Le manifeste pour une économie européenne verte, équitable et démocratique a été signé par 154 groupes de la société civile, syndicats, associations professionnelles et think tanks, ainsi que par 120 universitaires internationaux, suite à une initiative de la coalition #fiscalmatters. Ceci s’est produit avant l’éclatement de la guerre en Ukraine. Les conséquences humanitaires, sociales, économiques et énergétiques de cette guerre mettent en évidence l’urgence de réviser le cadre budgétaire européen face aux défis auxquels l’Europe est confrontée.
Note : Ce manifeste a été initialement publié sur le blog Alter&Co d’Alternatives Economiques.
Nous représentons des organisations de la société civile, des syndicats et des think tanks de l’Union européenne, et nous bénéficions du soutien d’universitaires.
Nous sommes unis dans notre appel à une réforme radicale des règles budgétaires de l’Union européenne.
Le but de la politique économique en Europe ne devrait pas être une simple réduction de la dette publique. L’économie doit servir à réduire les inégalités socio-économiques, intergénérationnelles et de genre, à réaliser les droits sociaux et à protéger le climat et l’environnement. Le cadre budgétaire européen doit soutenir pleinement les transitions justes et la transformation systémique de nos économies et de nos sociétés, afin de limiter le réchauffement climatique à moins de 1,5°C.
Le traité de Maastricht, qui a été signé en 1992, et les changements législatifs qui ont suivi la crise financière mondiale de 2007/08, ont instauré des limites budgétaires strictes qui plafonnent la dette et les déficits publics des États membres. Une coordination des politiques budgétaires est nécessaire dans une union monétaire. Cependant, cette règle ne répond pas aux nouveaux défis auxquels l’Europe est confrontée.
Premièrement, elle contraint constamment les dépenses publiques, ce qui a pour effet de freiner l’emploi et l’investissement. Dans de nombreux pays, le taux de chômage, en particulier celui des jeunes, atteint des niveaux inacceptables.
Deuxièmement, elle ne garantit pas notre capacité à nous adapter au changement climatique et à le limiter grâce à une transition juste. La Commission européenne a récemment évalué le déficit annuel d’investissements verts à 520 milliards d’euros. Pour combler ce déficit, un financement public substantiel sera nécessaire. L’imposition de limites arbitraires sur la dette et le déficit public des États membres rend cet objectif inatteignable.
Un retour aux règles budgétaires qui ont été suspendues pendant la crise de Covid-19 entraînerait des réductions drastiques des dépenses publiques dans une majorité d’États membres.
Un retour à l’austérité mettrait en danger la reprise après la pandémie de Covid-19, et annihilera les progrès réalisés grâce au Fonds de relance et de résilience.
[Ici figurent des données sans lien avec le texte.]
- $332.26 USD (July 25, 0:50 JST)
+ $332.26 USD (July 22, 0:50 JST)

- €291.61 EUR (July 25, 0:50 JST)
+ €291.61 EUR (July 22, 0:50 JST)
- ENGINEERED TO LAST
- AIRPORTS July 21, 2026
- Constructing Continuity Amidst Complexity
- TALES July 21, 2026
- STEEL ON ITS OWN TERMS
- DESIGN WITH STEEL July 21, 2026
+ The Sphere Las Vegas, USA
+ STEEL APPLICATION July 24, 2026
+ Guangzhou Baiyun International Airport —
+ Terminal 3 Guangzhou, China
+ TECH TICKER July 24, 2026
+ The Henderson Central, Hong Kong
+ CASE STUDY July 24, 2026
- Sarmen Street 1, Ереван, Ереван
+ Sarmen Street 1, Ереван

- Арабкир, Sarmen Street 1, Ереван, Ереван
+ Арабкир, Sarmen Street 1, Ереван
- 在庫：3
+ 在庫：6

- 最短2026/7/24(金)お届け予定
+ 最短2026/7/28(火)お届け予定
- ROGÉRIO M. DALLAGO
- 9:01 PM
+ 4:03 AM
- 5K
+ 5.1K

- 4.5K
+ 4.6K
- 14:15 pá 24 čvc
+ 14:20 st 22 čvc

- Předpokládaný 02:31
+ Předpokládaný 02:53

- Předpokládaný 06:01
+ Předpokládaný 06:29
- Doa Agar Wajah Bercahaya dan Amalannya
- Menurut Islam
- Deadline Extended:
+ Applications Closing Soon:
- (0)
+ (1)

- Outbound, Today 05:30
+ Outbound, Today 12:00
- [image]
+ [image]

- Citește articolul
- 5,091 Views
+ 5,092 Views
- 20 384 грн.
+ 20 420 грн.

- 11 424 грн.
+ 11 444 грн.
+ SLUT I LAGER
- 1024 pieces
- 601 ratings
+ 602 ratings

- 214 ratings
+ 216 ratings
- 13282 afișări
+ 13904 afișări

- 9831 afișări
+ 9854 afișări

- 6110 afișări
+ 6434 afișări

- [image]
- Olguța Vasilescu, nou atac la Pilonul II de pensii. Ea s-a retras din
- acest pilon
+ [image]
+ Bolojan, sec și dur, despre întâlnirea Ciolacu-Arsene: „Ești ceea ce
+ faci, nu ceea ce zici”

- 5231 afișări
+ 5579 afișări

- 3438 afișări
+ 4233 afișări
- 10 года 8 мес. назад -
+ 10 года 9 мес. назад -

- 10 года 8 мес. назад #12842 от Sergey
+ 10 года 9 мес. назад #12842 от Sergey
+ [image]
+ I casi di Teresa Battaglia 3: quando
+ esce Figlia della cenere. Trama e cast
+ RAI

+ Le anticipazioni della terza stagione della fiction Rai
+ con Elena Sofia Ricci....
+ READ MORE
Elle creuserait les inégalités sociales et éroderait la confiance des citoyens dans l’UE. Et elle laisserait de nombreuses personnes et gouvernements sans ressources suffisantes pour s’engager dans la transition verte et juste, affectant la cohésion et la convergence entre les États membres.
Nous demandons donc une réforme profonde du cadre de gouvernance économique de l’UE, afin de garantir que les règles budgétaires réformées soient cohérentes avec les objectifs sociaux, climatiques et environnementaux de l’Union européenne. La qualité des dépenses est essentielle : l’argent des citoyens doit être bien dépensé et servir des objectifs définis démocratiquement
Nous appelons à une transformation socio-économique de notre modèle économique, à un changement de paradigme, en mettant l’accent sur la nécessité d’augmenter considérablement les investissements publics ainsi que sur une forte dimension sociale de la gouvernance économique, soutenue par le pilier européen des droits sociaux.
Nous demandons également une nouvelle approche pour garantir la soutenabilité de la dette des États membres. Les réformes doivent tenir compte des contextes nationaux, de la nécessité d’éviter une austérité contreproductive, de la convergence des économies européennes et de l’accumulation des risques budgétaires.
Les risques budgétaires liés au climat – c’est-à-dire l’impact qu’un sous-investissement dans l’atténuation et l’adaptation au changement climatique aurait sur les budgets publics – doivent faire partie des analyses de soutenabilité de la dette qui sont propres à chaque pays.
Des mesures réglementaires et administratives, la fiscalité ainsi que des financements supplémentaires ont également un rôle à jouer pour déclencher et orienter les investissements privés.
Plus que jamais, les gouvernements ont la responsabilité de diriger nos pays vers une transition verte socialement juste. L’Union européenne ne peut pas se permettre de prendre une autre voie.